The discovery engines, moderation filters, and ad recommenders found throughout Meta's apps and services are currently powered by AI that was built over the course of about a decade ago, with billions of dollars invested in both recruiting top data scientists and developing new types of AI.

However, the company has had trouble commercializing many of its more ambitious AI research advances, particularly in the field of generative AI.

The MTIA is an ASIC, a type of chip that combines various circuits on a single circuit board and can be designed to perform one or more functions simultaneously.

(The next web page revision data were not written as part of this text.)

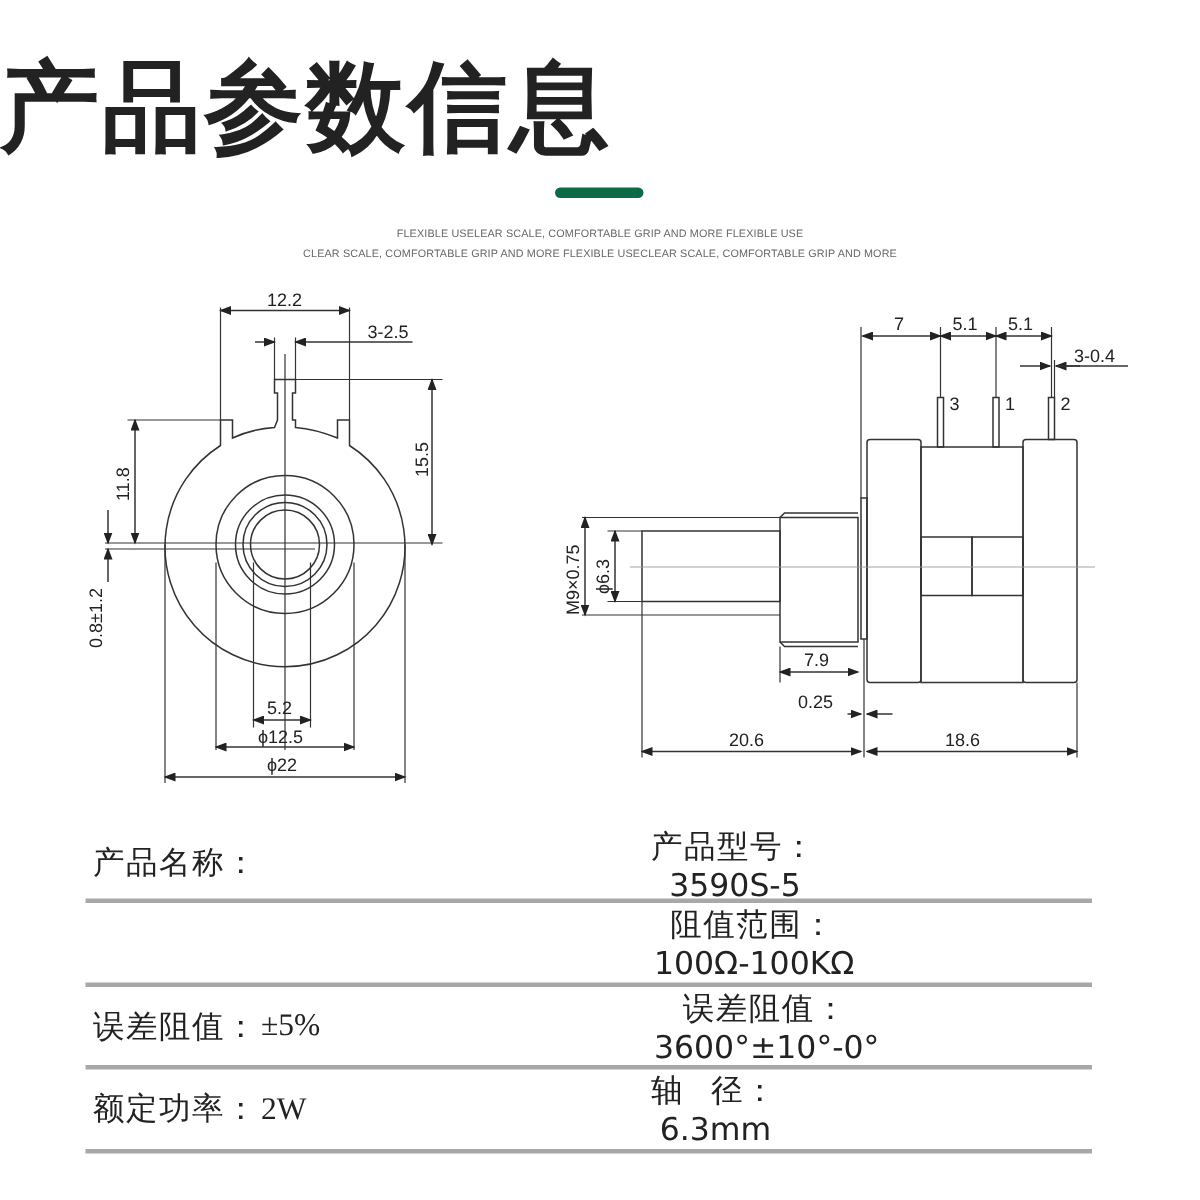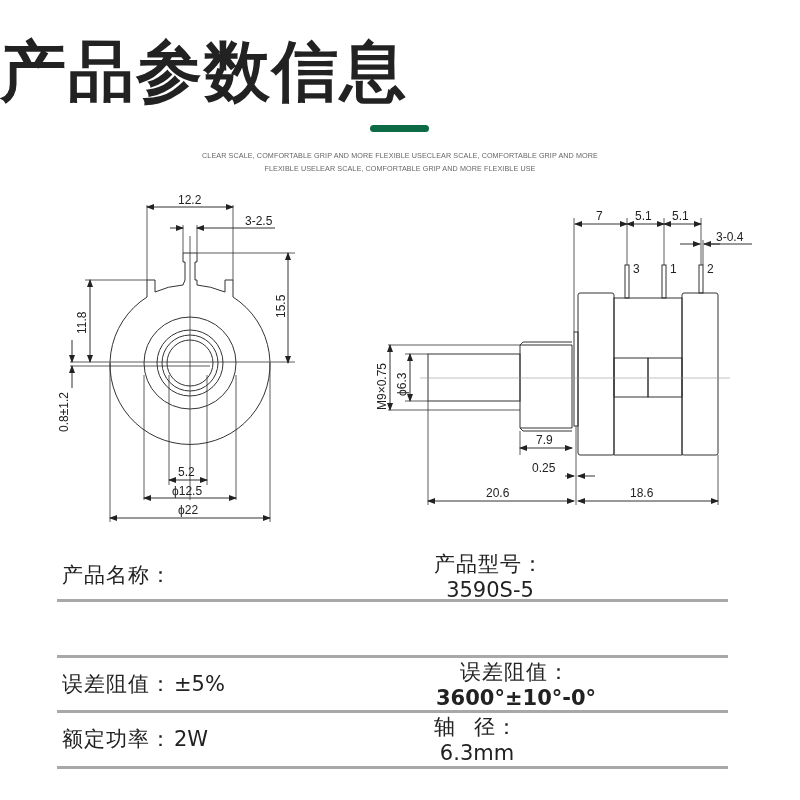--- a/index.html
+++ b/index.html
@@ -32,8 +32,8 @@
 <div class="title">产品参数信息</div>
 <div class="accent-bar"></div>
 <div class="subtitle">
+  <div>FLEXIBLE USELEAR SCALE, COMFORTABLE GRIP AND MORE FLEXIBLE USE</div>
   <div>CLEAR SCALE, COMFORTABLE GRIP AND MORE FLEXIBLE USECLEAR SCALE, COMFORTABLE GRIP AND MORE</div>
-  <div>FLEXIBLE USELEAR SCALE, COMFORTABLE GRIP AND MORE FLEXIBLE USE</div>
 </div>
 
 <svg class="drawing" viewBox="0 0 800 540" xmlns="http://www.w3.org/2000/svg">

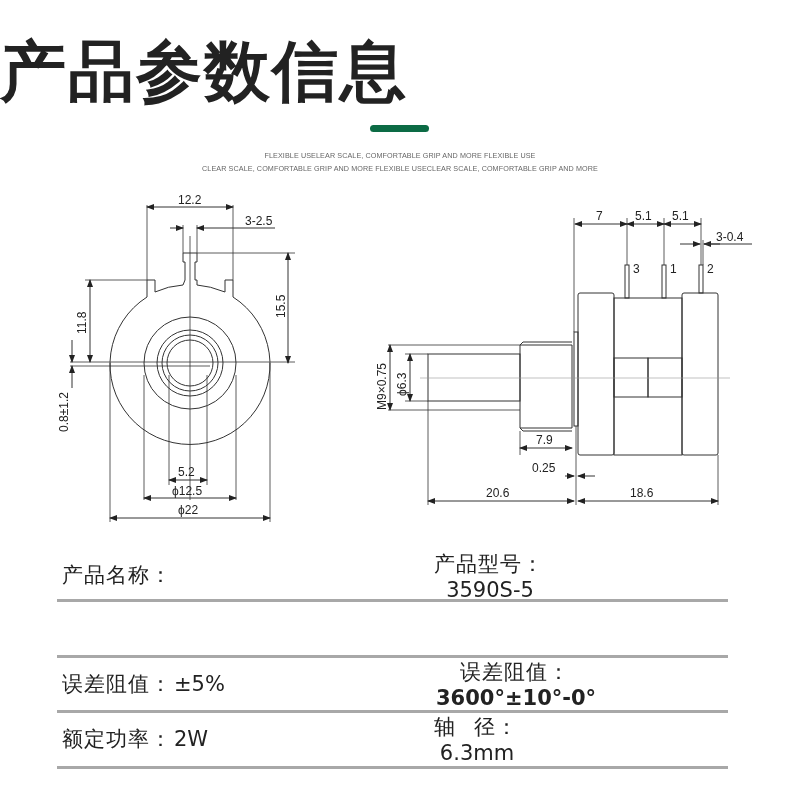--- a/index.html
+++ b/index.html
@@ -19,7 +19,7 @@
   .spec-row:first-child { height: 49px; }
   .cell { position: absolute; top: 0; bottom: 0; display: flex; align-items: center;
           font-size: 21px; color: #222; white-space: nowrap; }
-  .cell.left { left: 5px; }
+  .cell.left { left: 5px; font-family: Liberation Serif, serif; }
   .cell.right { left: 377px; flex-direction: column; }
   .label { letter-spacing: 1px; }
   .value { margin-left: 2px; }

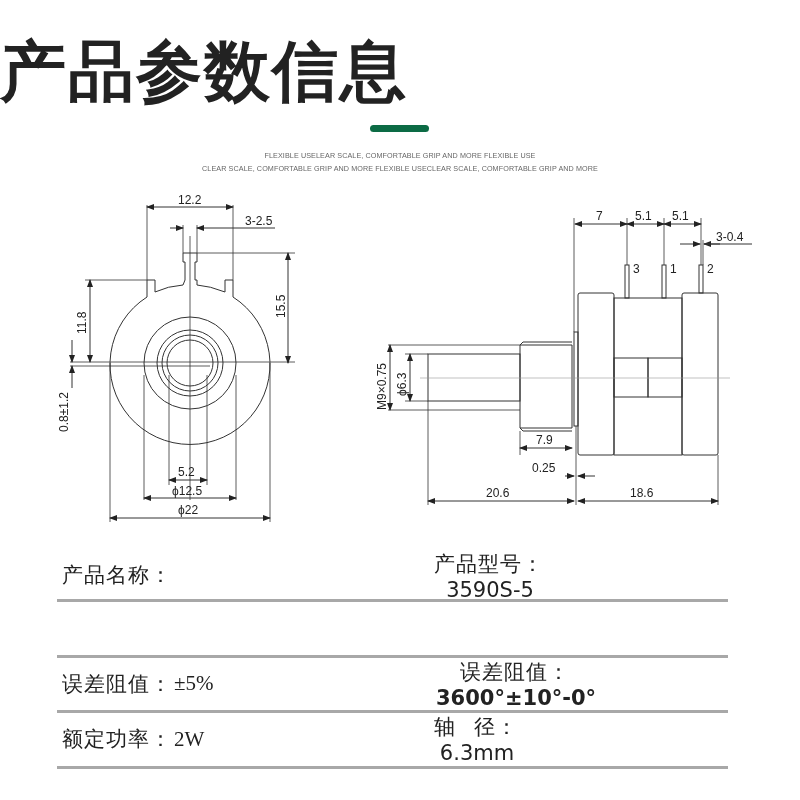--- a/index.html
+++ b/index.html
@@ -165,6 +165,10 @@
     </div>
   </div>
   <div class="spec-row">
+    <div class="cell right">
+      <span class="label">阻值范围：</span>
+      <span class="value">100Ω-100KΩ</span>
+    </div>
   </div>
   <div class="spec-row">
     <div class="cell left">

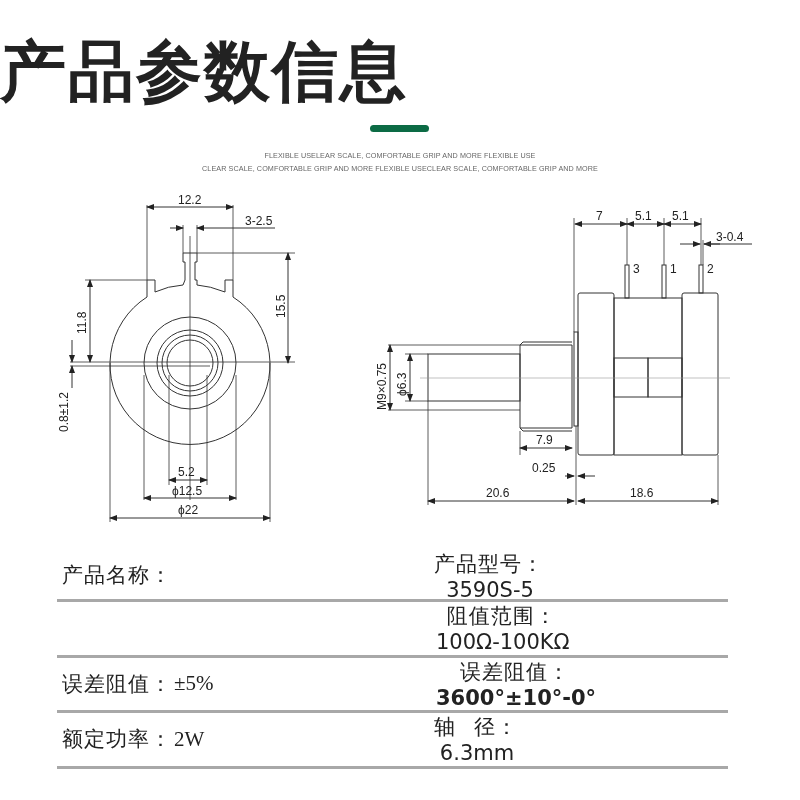--- a/index.html
+++ b/index.html
@@ -23,7 +23,7 @@
   .cell.right { left: 377px; flex-direction: column; }
   .label { letter-spacing: 1px; }
   .value { margin-left: 2px; }
-  .value.bold { font-weight: bold; }
+  .value.bold { font-weight: normal; }
   .label-spaced { display: inline-flex; width: 84px; justify-content: space-between; }
 </style>
 </head>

Up until 2022, Meta mainly used a combination of CPUs, which are frequently less effective for those kinds of jobs than GPUs, and a specialized chip made for accelerating AI algorithms to run its AI workloads. A large-scale rollout of the bespoke processor, which was scheduled for 2022, was canceled by Meta in favor of orders for Nvidia GPUs worth billions of dollars, which necessitated a significant overhaul of several of its data centers.

In an effort to turn things around, Meta started preparations to begin creating a more ambitious internal chip, scheduled to be released in 2025 and capable of both operating and training AI models.

In a series of blog posts, the owner of Facebook and Instagram said that as part of the Meta Training and Inference Accelerator (MTIA) program, it will design a first-generation microprocessor in 2020. The goal was to make the recommendation models, which are used to distribute adverts and other material in news feeds, more effective.

According to the posts, the initial MTIA chip was only focused on the AI technique known as inference, in which computers trained on vast quantities of data make decisions about whether to display, for example, a dancing video or a cat meme as the next item in a user's feed.

Custom AI chips are becoming more and more popular among major players in the technology industry. To train massive generative AI systems like PaLM-2 and Imagen, Google developed a processor known as the TPU (short for tensor processing unit).

The MTIA is an ASIC, a type of chip that combines various circuits on a single circuit board and can be designed to perform one or more functions simultaneously.